*Version difference data:*
+ + + +

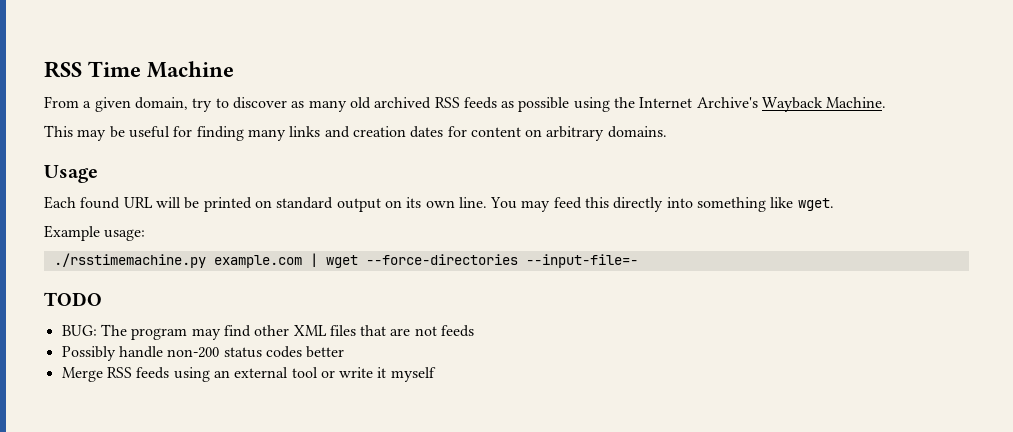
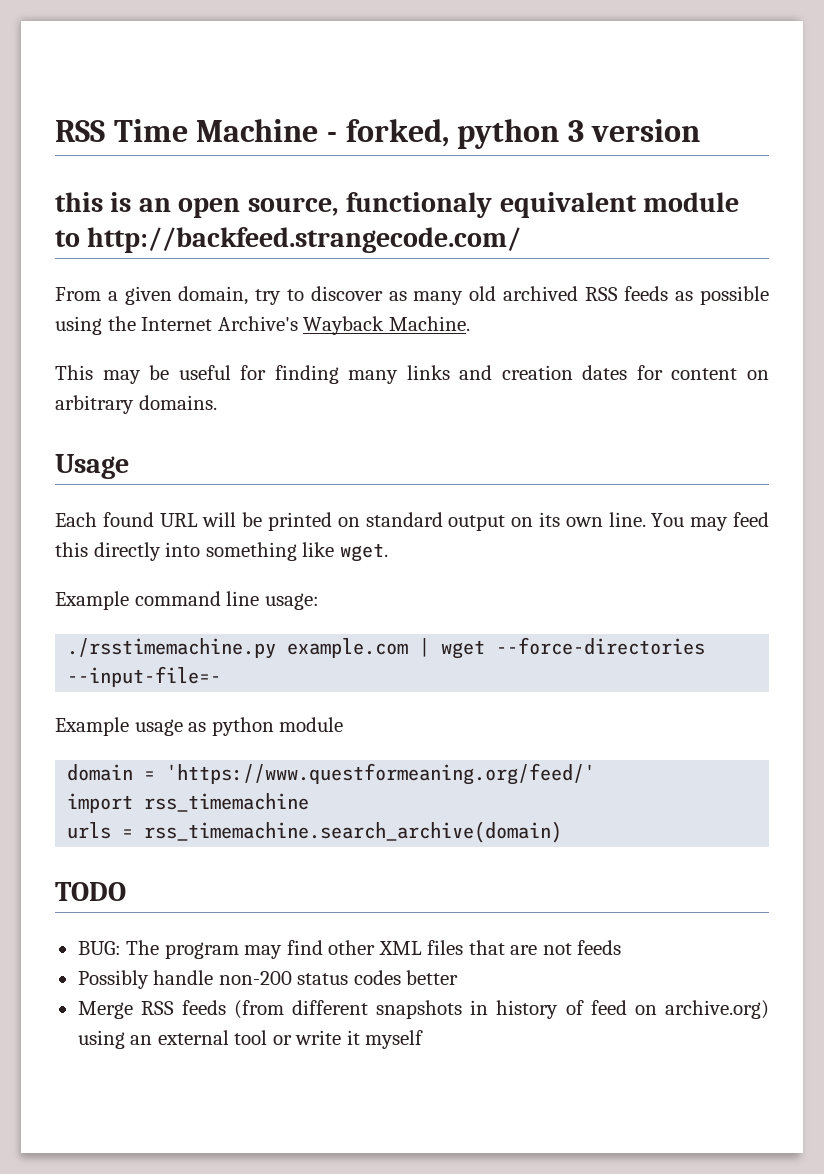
(235, 69) none -> [326,119,701,149] [55,192,739,218] [55,227,522,253] - forked, python 3 version // this is an open source, functionaly equivalent module to http://backfeed.strangecode.com/
(100, 233) none -> [134,591,260,606] command line
(638, 261) none -> [55,717,344,736] [67,763,596,785] [67,793,310,813] [67,821,563,843] // Example usage as python module // domain = 'https://www.questformeaning.org/feed/' // import rss_timemachine // urls = rss_timemachine.search_archive(domain)
(170, 373) none -> [233,1000,769,1019] (from different snapshots in history of feed on archive.org)

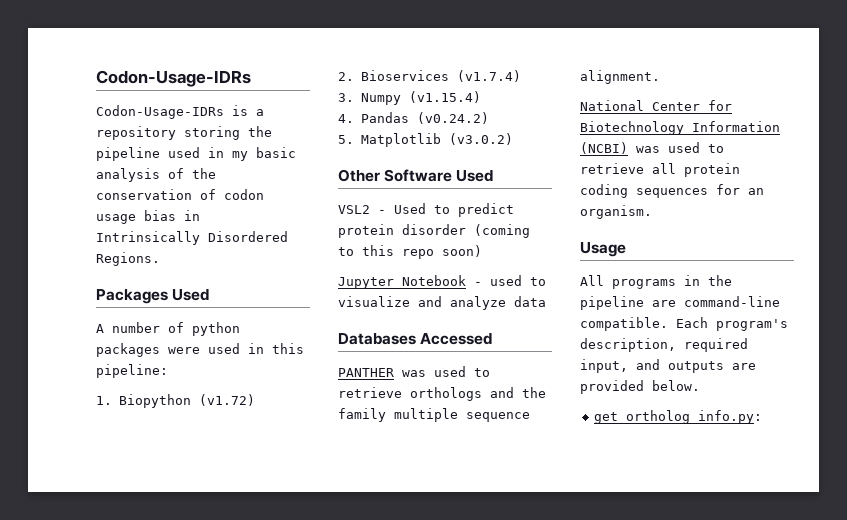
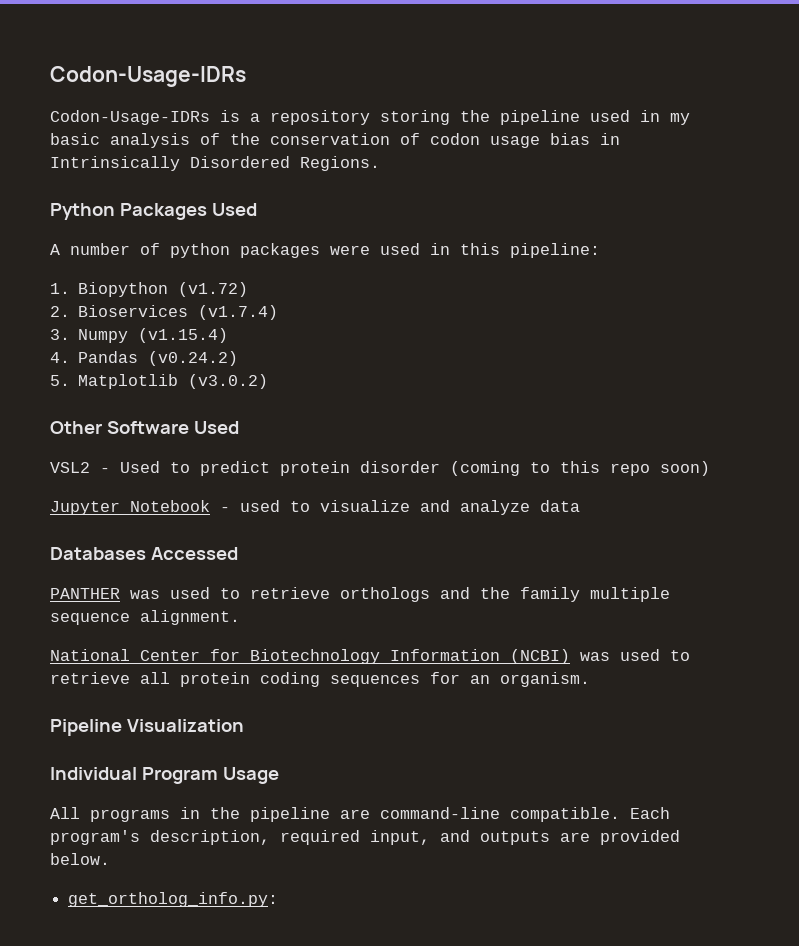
(160, 259) none -> [50,203,115,220] Python
(652, 212) none -> [50,719,244,736] [50,767,218,784] Pipeline Visualization // Individual Program

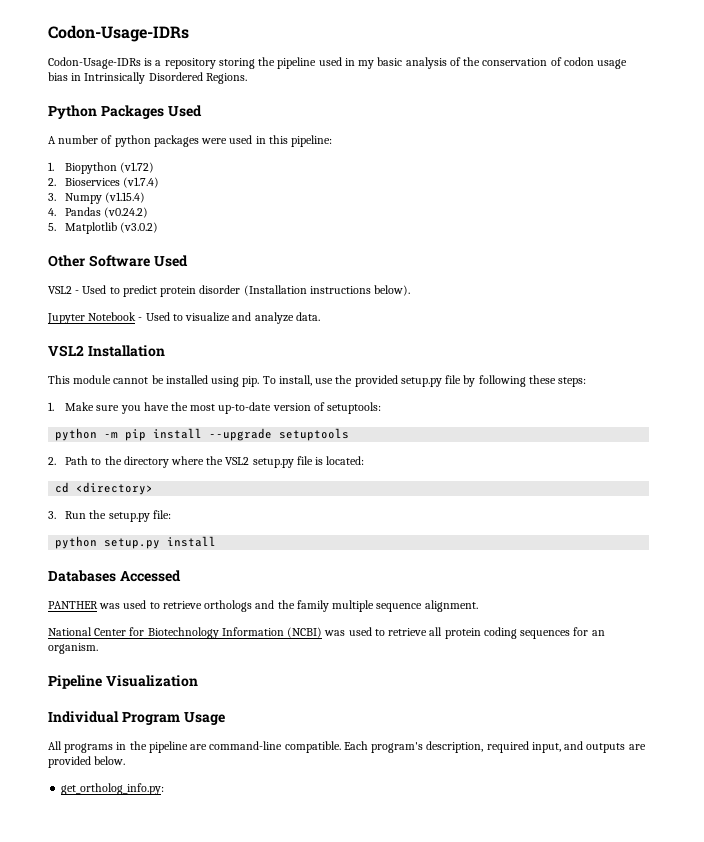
[450,461,710,476] (coming to this repo soon) -> [243,285,411,296] (Installation instructions below).
[240,500,280,512] used -> [145,312,170,321] Used
[540,500,580,512] data -> [295,312,320,321] [48,345,165,357] [48,375,587,387] [48,402,382,414] [55,428,350,441] [48,456,365,468] [55,482,154,495] [48,510,171,522] [55,536,217,549] data. // VSL2 Installation // This module cannot be installed using pip. To install, use the provided setup.py file by following these steps: // 1. Make sure you have the most up-to-date version of setuptools: // python -m pip install --upgrade setuptools // 2. Path to the directory where the VSL2 setup.py file is located: // cd <directory> // 3. Run the setup.py file: // python setup.py install

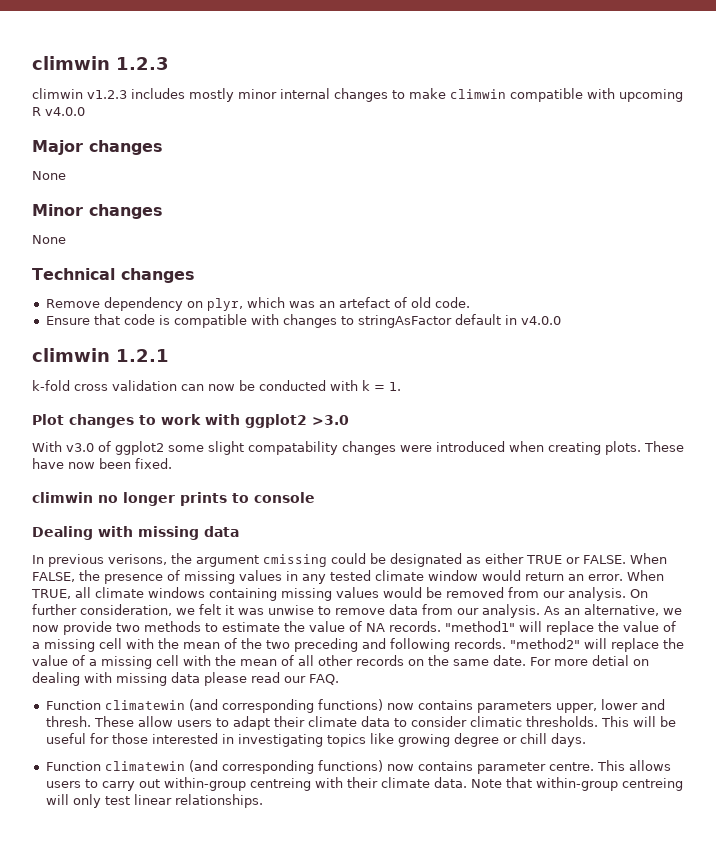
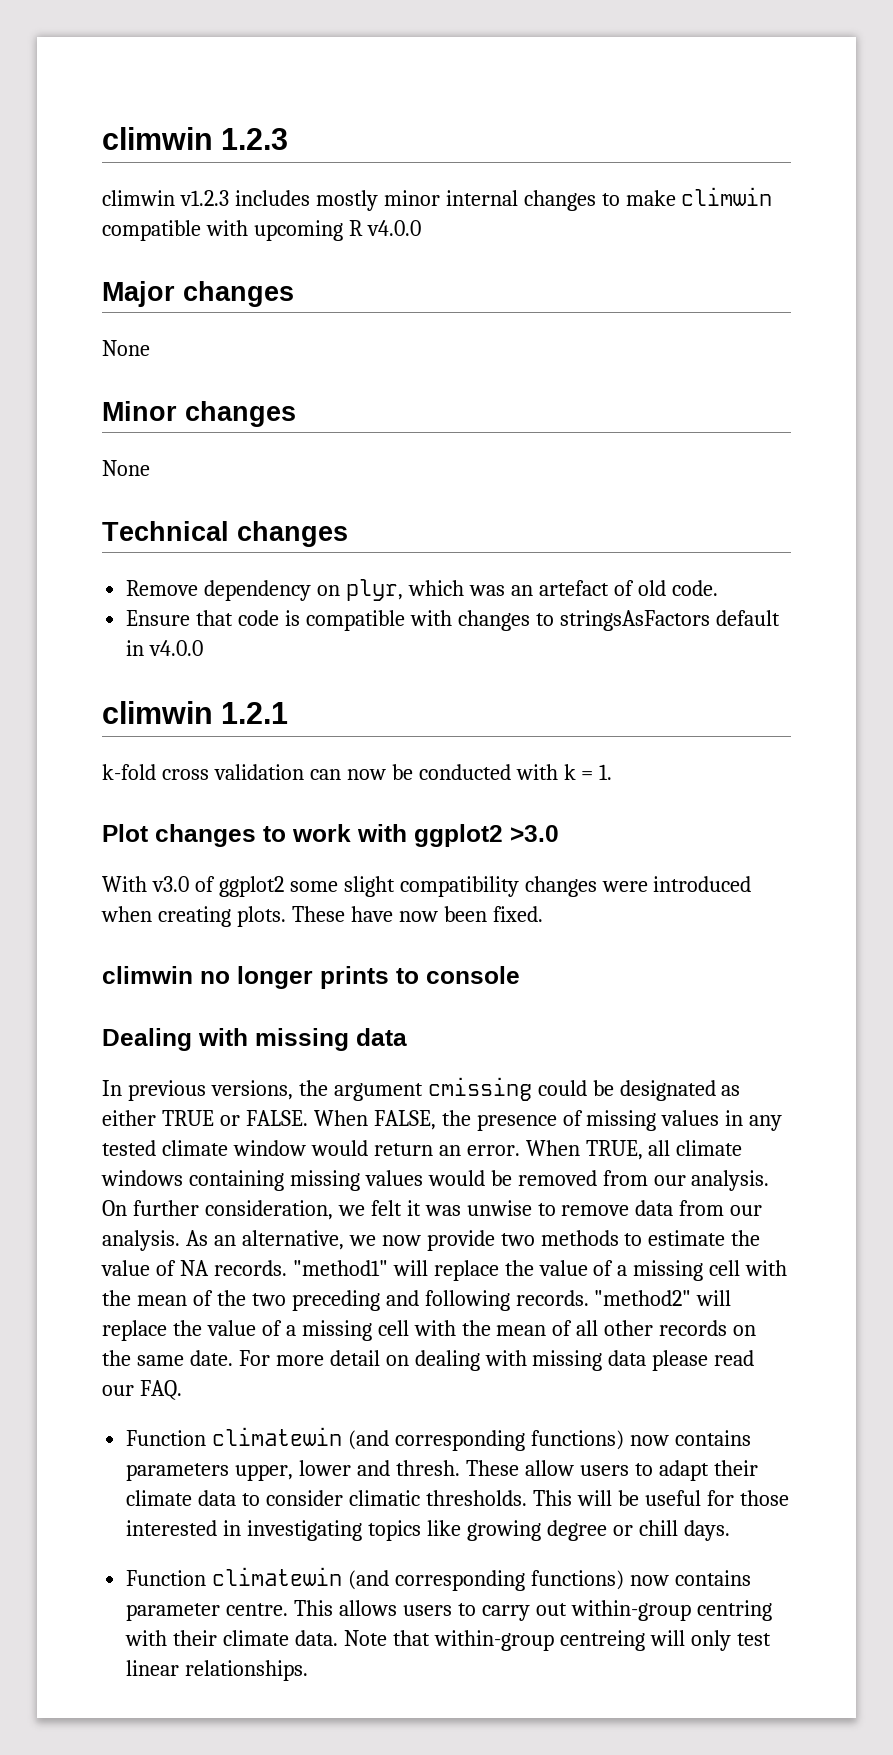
[357,315,452,328] stringAsFactor -> [559,610,710,631] stringsAsFactors
[248,441,338,455] compatability -> [399,876,519,897] compatibility
[108,554,167,565] verisons, -> [210,1080,293,1100] versions,
[592,655,629,666] detial -> [329,1350,380,1366] detail
[249,778,311,791] centreing -> [696,1600,772,1621] centring

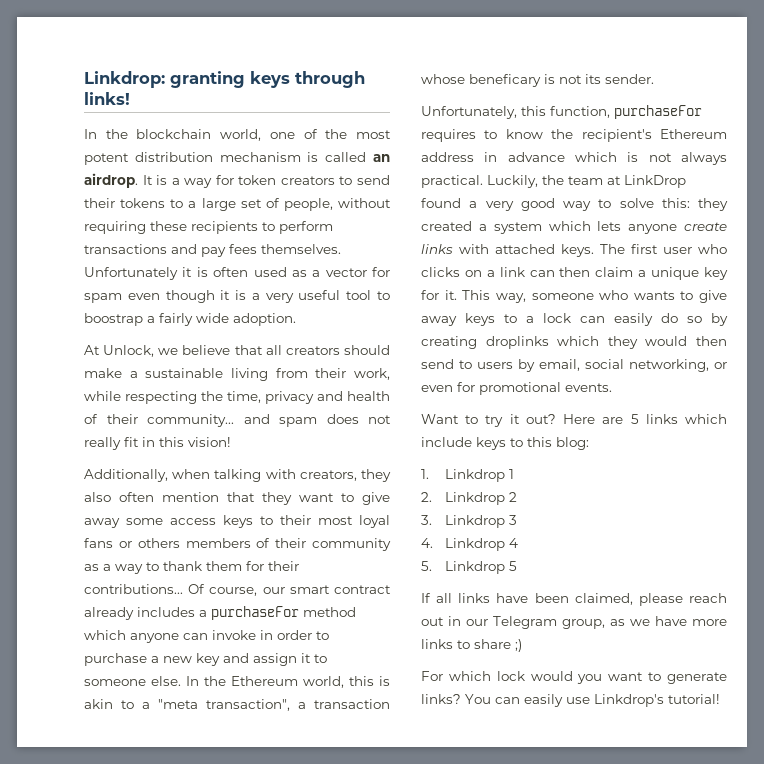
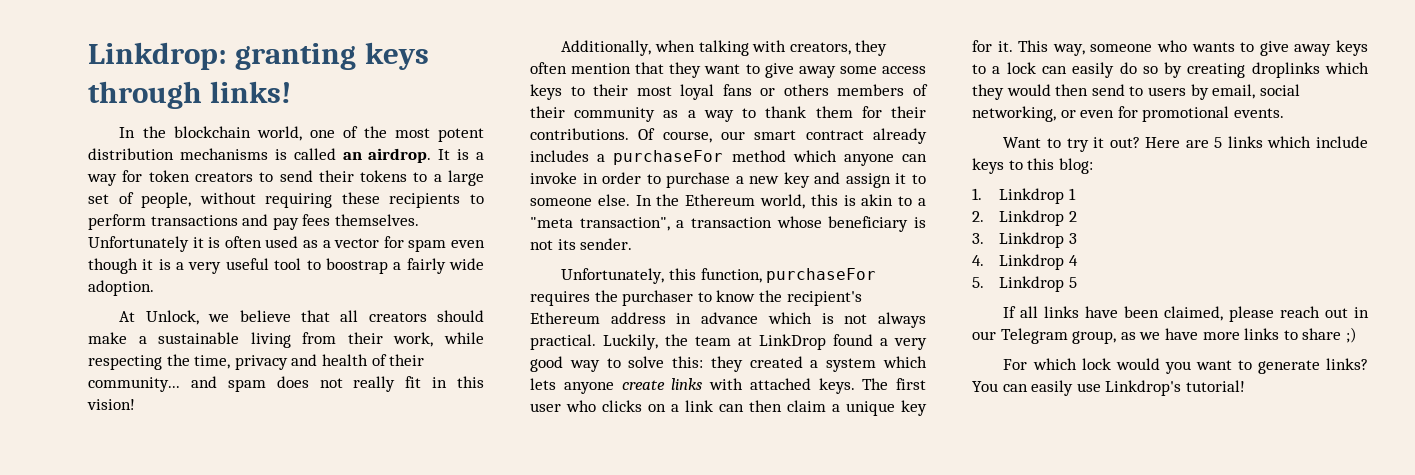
[219,152,301,162] mechanism -> [179,148,268,160] mechanisms
[84,492,111,502] also -> (888, 48) none
[84,584,183,594] contributions... -> [530,128,629,140] contributions.
[469,74,541,87] beneficary -> [828,216,909,232] beneficiary
(476, 135) none -> [594,290,694,306] the purchaser

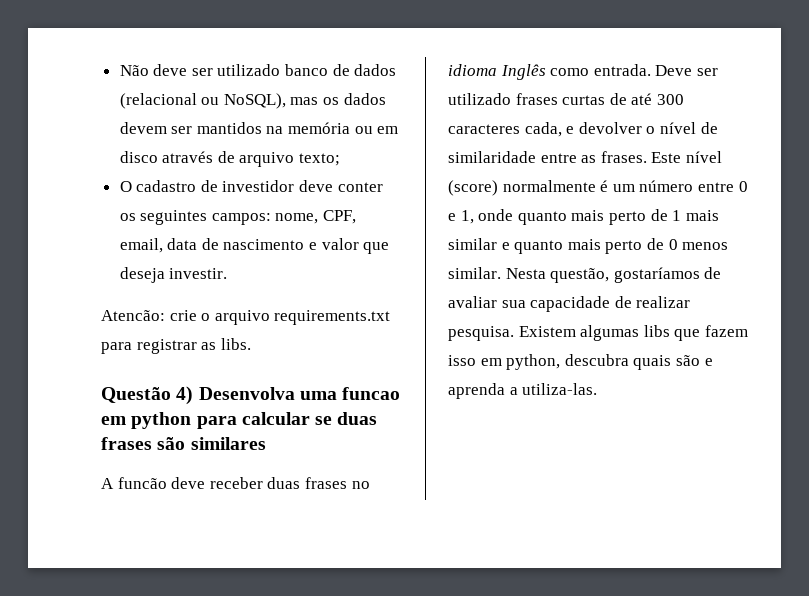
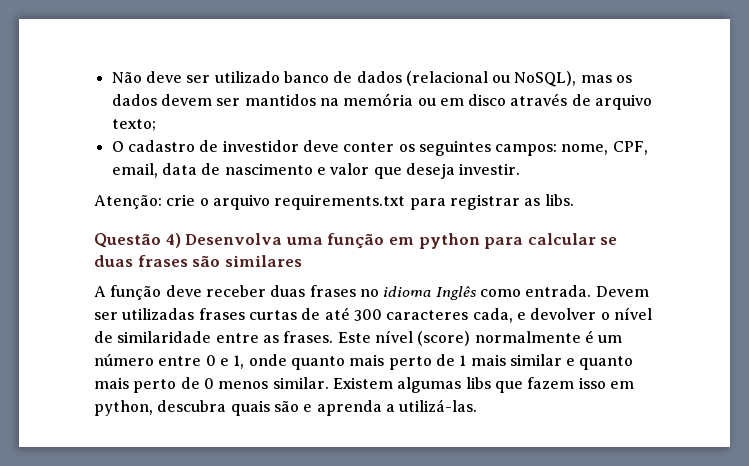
[101,310,165,321] Atencão: -> [94,195,162,209] Atenção:
[342,387,401,400] funcao -> [327,233,385,249] função
[117,477,167,489] funcão -> [110,285,162,300] função
[655,65,718,76] [448,93,511,105] Deve ser utilizado -> [595,286,649,297] [94,308,195,320] Devem ser utilizadas
[505,267,722,283] [448,296,691,312] [448,326,514,341] Nesta questão, gostaríamos de avaliar sua capacidade de realizar pesquisa. -> (329, 383) none
[522,383,598,395] utiliza-las. -> [399,399,478,412] utilizá-las.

+ + + +

*HOW TO COMPLETE THIS TASK:* Search the entries above for the string "função". Copy each line that holds it.

*ANSWER BELOW:*
[342,387,401,400] funcao -> [327,233,385,249] função
[117,477,167,489] funcão -> [110,285,162,300] função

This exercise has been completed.